▸ What the task requires
Begin with the line that holds "- Votre père" and repeat each line after it exactly, ending with the last line of the listing.

▸ Exercise input

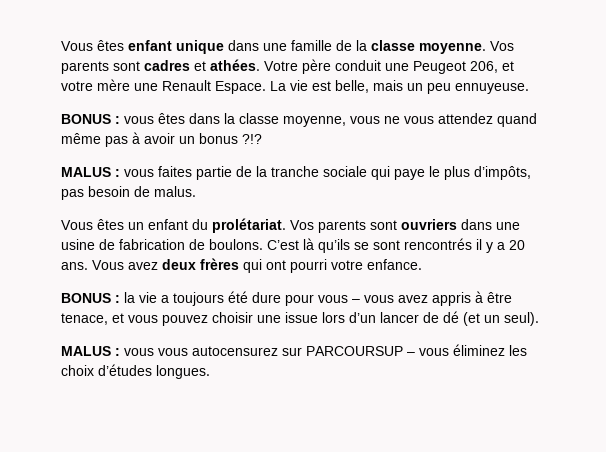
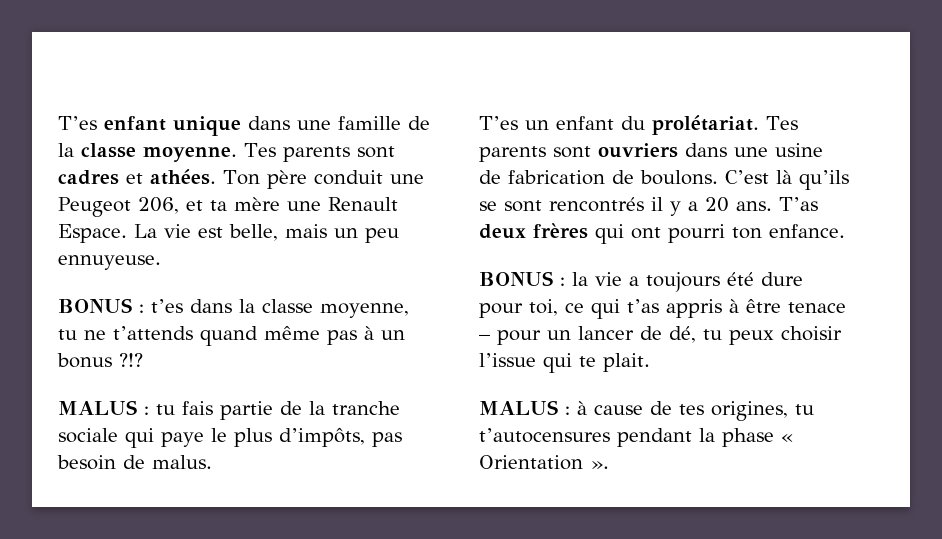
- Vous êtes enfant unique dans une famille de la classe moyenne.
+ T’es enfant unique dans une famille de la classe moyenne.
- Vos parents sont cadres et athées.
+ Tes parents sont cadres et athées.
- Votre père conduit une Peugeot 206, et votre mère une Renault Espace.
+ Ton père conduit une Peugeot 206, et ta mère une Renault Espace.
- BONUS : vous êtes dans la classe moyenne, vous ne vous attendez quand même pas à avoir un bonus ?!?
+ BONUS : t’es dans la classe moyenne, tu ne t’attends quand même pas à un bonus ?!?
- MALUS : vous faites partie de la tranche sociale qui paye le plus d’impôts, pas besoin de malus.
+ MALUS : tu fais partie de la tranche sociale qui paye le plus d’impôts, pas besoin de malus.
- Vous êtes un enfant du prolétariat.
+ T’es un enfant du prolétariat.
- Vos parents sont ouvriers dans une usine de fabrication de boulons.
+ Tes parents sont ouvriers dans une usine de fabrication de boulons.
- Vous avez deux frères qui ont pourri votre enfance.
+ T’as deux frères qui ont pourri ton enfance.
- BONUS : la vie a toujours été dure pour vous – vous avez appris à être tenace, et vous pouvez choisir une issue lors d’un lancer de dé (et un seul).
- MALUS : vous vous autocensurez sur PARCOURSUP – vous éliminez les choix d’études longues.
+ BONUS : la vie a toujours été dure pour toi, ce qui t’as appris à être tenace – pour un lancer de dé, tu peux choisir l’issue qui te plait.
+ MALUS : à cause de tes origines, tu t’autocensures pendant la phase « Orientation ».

▸ Output
- Votre père conduit une Peugeot 206, et votre mère une Renault Espace.
+ Ton père conduit une Peugeot 206, et ta mère une Renault Espace.
- BONUS : vous êtes dans la classe moyenne, vous ne vous attendez quand même pas à avoir un bonus ?!?
+ BONUS : t’es dans la classe moyenne, tu ne t’attends quand même pas à un bonus ?!?
- MALUS : vous faites partie de la tranche sociale qui paye le plus d’impôts, pas besoin de malus.
+ MALUS : tu fais partie de la tranche sociale qui paye le plus d’impôts, pas besoin de malus.
- Vous êtes un enfant du prolétariat.
+ T’es un enfant du prolétariat.
- Vos parents sont ouvriers dans une usine de fabrication de boulons.
+ Tes parents sont ouvriers dans une usine de fabrication de boulons.
- Vous avez deux frères qui ont pourri votre enfance.
+ T’as deux frères qui ont pourri ton enfance.
- BONUS : la vie a toujours été dure pour vous – vous avez appris à être tenace, et vous pouvez choisir une issue lors d’un lancer de dé (et un seul).
- MALUS : vous vous autocensurez sur PARCOURSUP – vous éliminez les choix d’études longues.
+ BONUS : la vie a toujours été dure pour toi, ce qui t’as appris à être tenace – pour un lancer de dé, tu peux choisir l’issue qui te plait.
+ MALUS : à cause de tes origines, tu t’autocensures pendant la phase « Orientation ».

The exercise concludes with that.